> **PROMPT**:
Read the lines below, and copy any that contain the string "width".

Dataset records
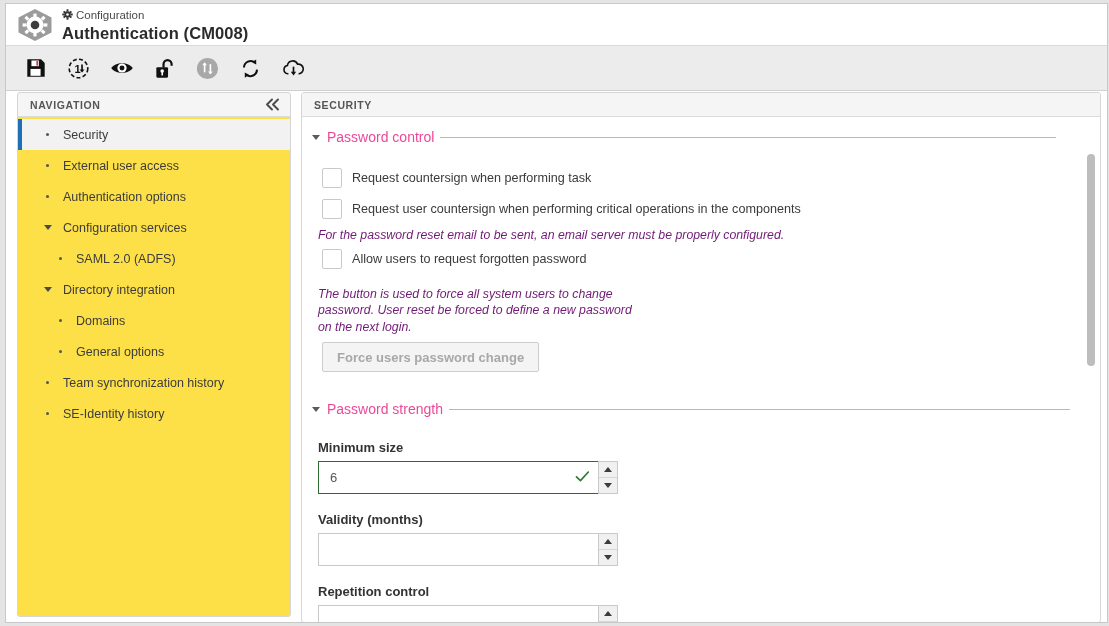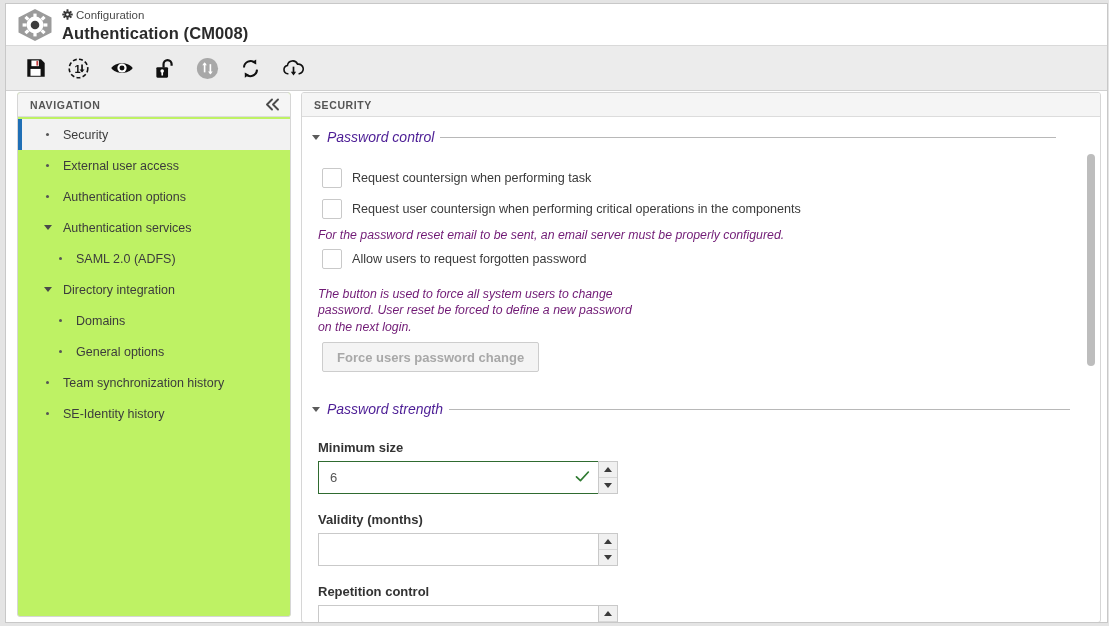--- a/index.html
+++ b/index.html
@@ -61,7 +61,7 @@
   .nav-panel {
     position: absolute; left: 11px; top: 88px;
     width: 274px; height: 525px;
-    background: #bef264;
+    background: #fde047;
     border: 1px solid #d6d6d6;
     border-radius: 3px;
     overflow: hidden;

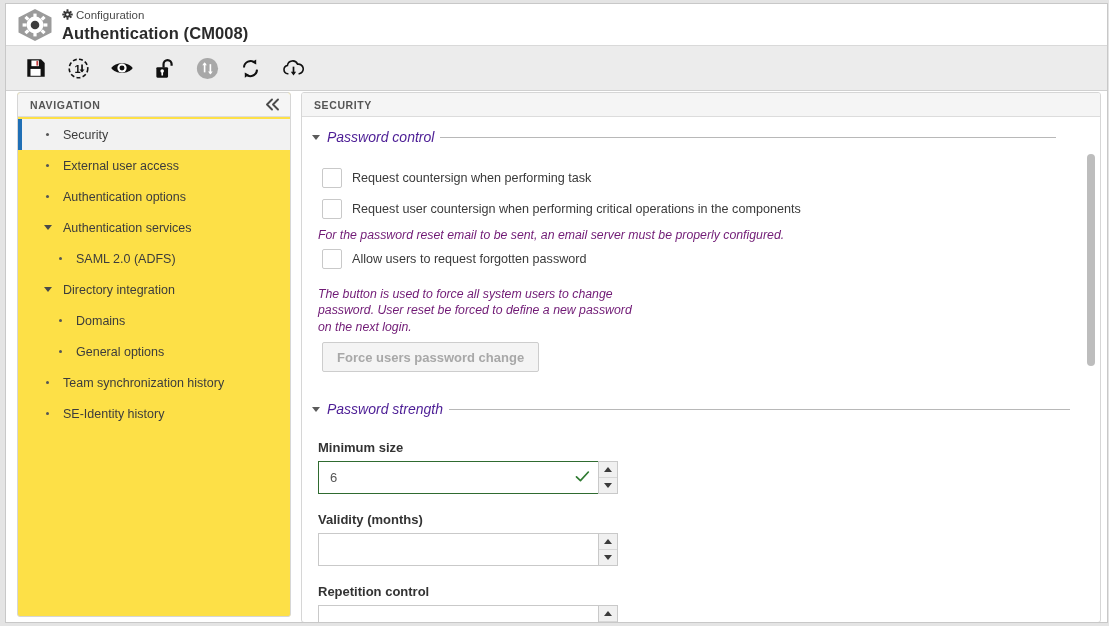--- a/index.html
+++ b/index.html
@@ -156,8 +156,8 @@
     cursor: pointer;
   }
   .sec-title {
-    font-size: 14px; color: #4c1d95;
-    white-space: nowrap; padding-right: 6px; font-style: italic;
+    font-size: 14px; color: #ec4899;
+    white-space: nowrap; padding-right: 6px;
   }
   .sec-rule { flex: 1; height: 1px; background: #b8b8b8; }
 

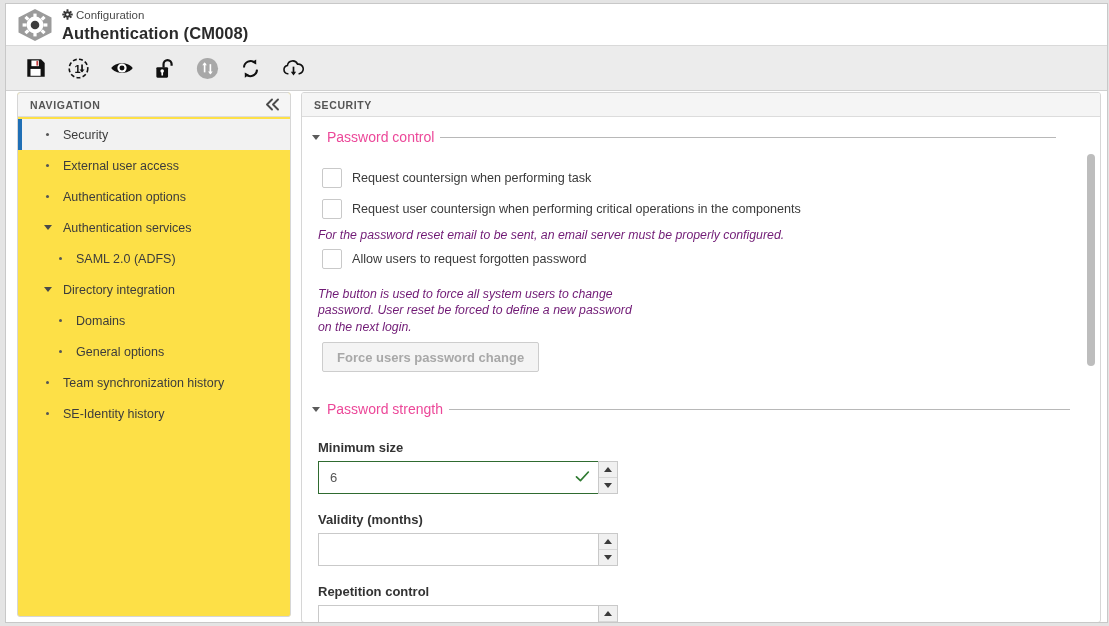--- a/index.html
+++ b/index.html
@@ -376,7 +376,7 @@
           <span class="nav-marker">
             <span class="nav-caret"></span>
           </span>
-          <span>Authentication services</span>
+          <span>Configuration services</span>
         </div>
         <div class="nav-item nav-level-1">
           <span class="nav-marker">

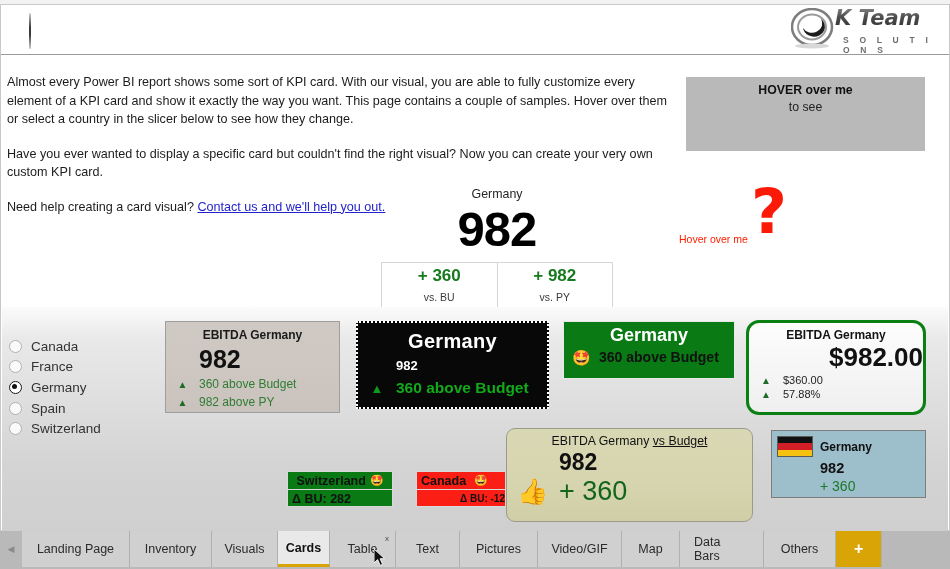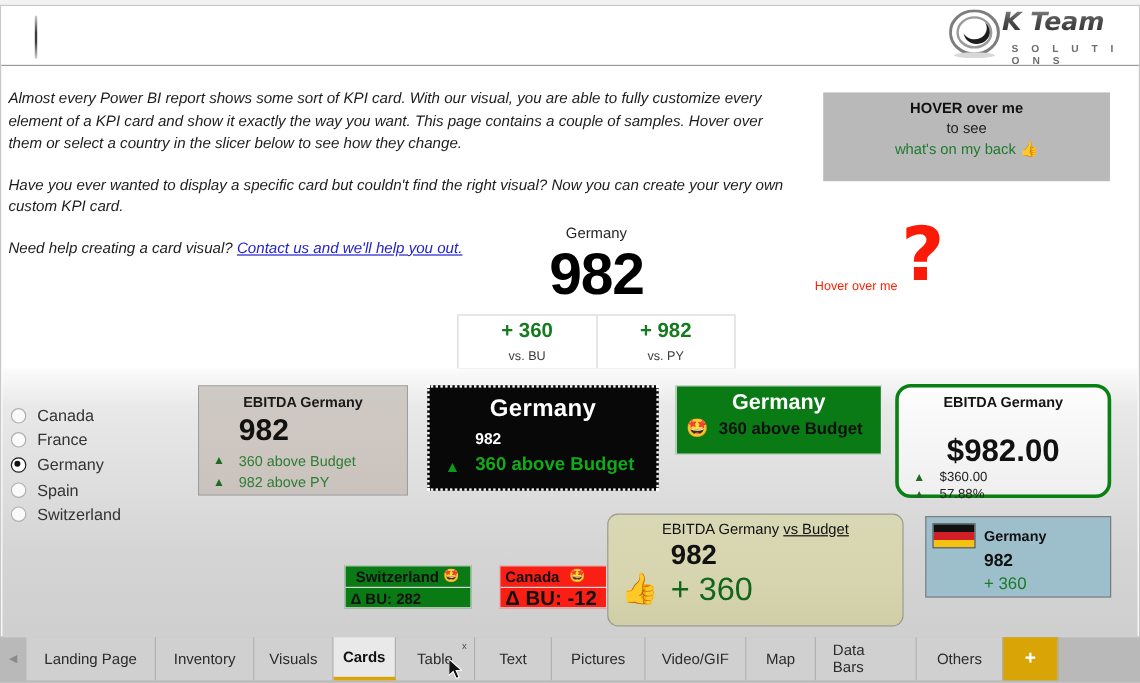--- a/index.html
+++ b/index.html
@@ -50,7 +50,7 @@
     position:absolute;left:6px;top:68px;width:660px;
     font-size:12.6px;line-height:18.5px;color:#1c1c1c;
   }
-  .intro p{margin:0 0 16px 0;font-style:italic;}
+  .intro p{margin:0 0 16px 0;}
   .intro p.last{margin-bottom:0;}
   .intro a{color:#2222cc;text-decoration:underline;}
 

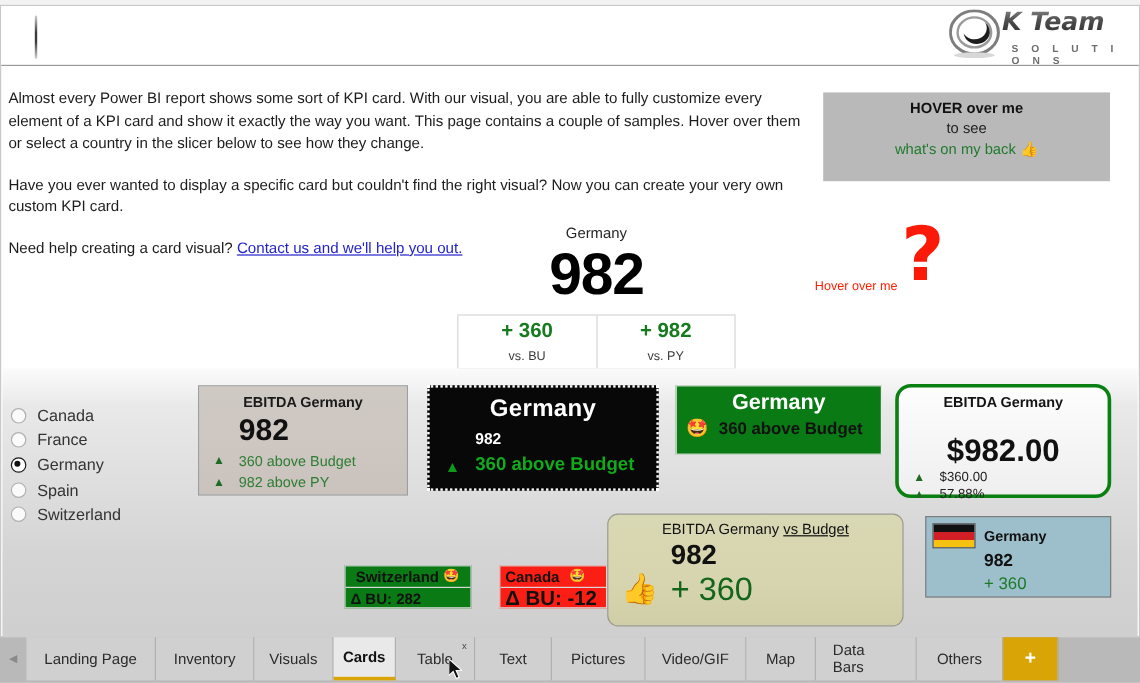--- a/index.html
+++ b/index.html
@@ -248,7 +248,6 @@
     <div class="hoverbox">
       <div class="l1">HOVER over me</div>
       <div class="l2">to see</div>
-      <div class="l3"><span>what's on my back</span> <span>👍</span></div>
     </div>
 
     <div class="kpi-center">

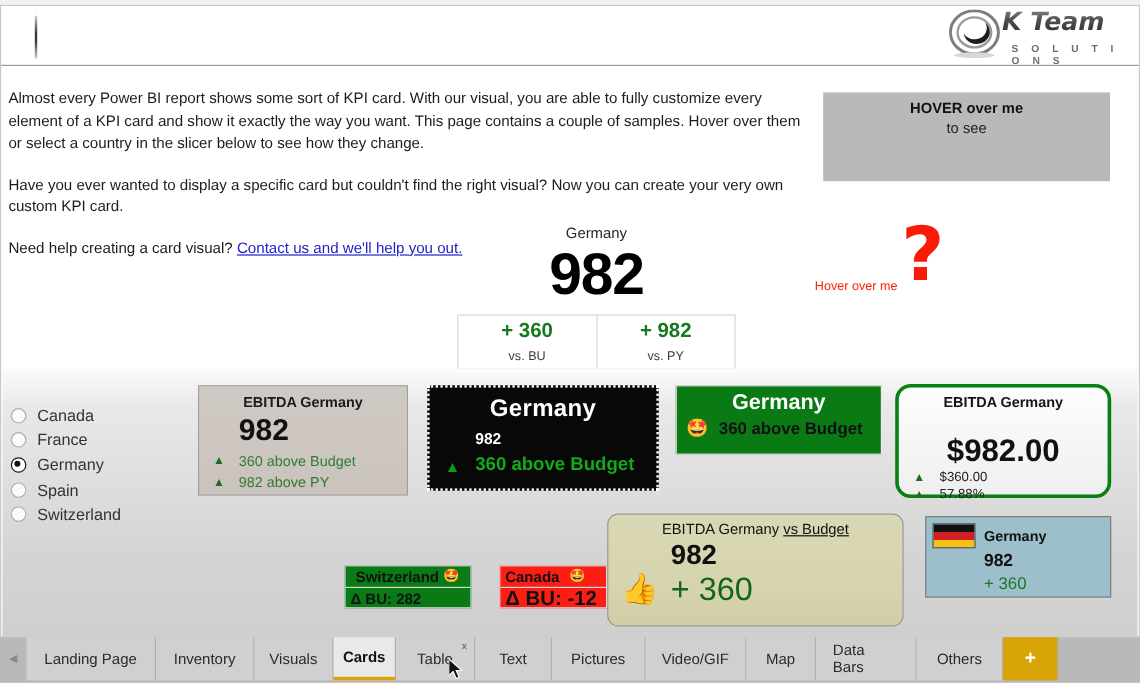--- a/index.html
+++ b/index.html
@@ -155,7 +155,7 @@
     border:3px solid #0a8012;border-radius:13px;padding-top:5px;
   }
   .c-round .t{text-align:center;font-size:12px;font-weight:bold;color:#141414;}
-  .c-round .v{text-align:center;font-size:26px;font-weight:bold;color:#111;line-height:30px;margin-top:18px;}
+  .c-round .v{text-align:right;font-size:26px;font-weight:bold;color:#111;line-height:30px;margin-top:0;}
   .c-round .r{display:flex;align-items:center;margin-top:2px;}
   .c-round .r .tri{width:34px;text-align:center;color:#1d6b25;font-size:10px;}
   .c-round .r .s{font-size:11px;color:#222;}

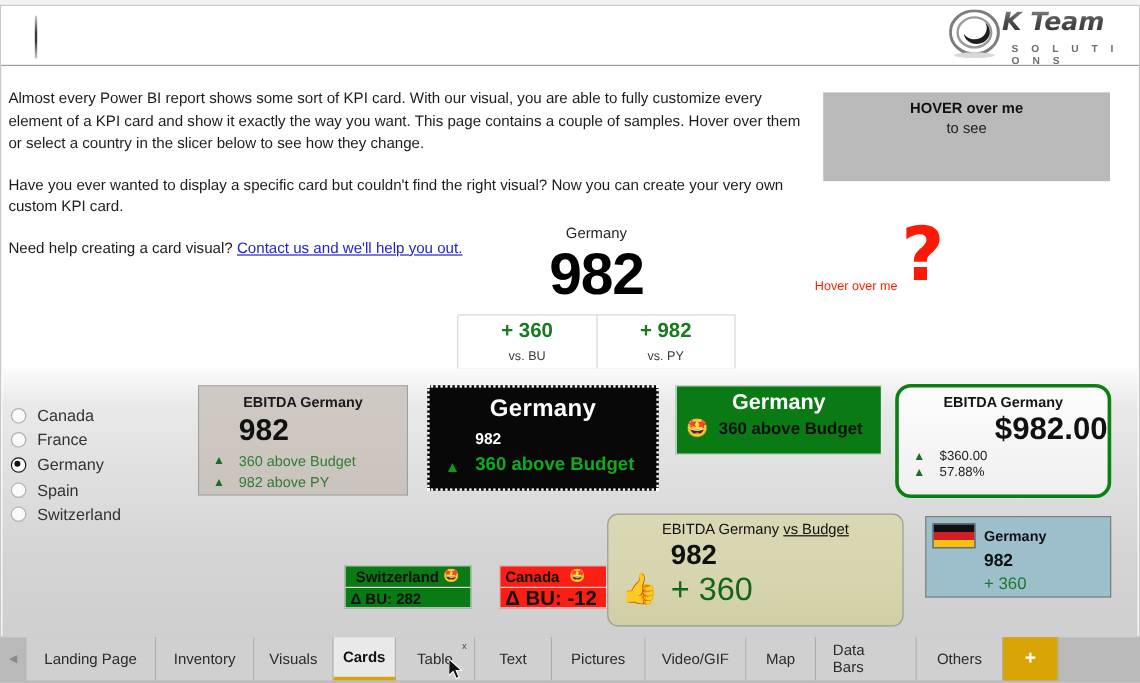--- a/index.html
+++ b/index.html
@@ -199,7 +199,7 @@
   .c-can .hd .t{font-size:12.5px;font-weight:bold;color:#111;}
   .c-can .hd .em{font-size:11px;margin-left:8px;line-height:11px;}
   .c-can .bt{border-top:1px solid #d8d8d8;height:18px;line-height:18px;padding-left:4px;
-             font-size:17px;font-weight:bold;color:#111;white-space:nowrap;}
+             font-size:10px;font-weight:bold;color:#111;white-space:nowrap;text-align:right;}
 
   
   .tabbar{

> **REPLY**:
     width: 274px; height: 525px;
     position:absolute;left:6px;top:68px;width:660px;
   .c-round .r .tri{width:34px;text-align:center;color:#1d6b25;font-size:10px;}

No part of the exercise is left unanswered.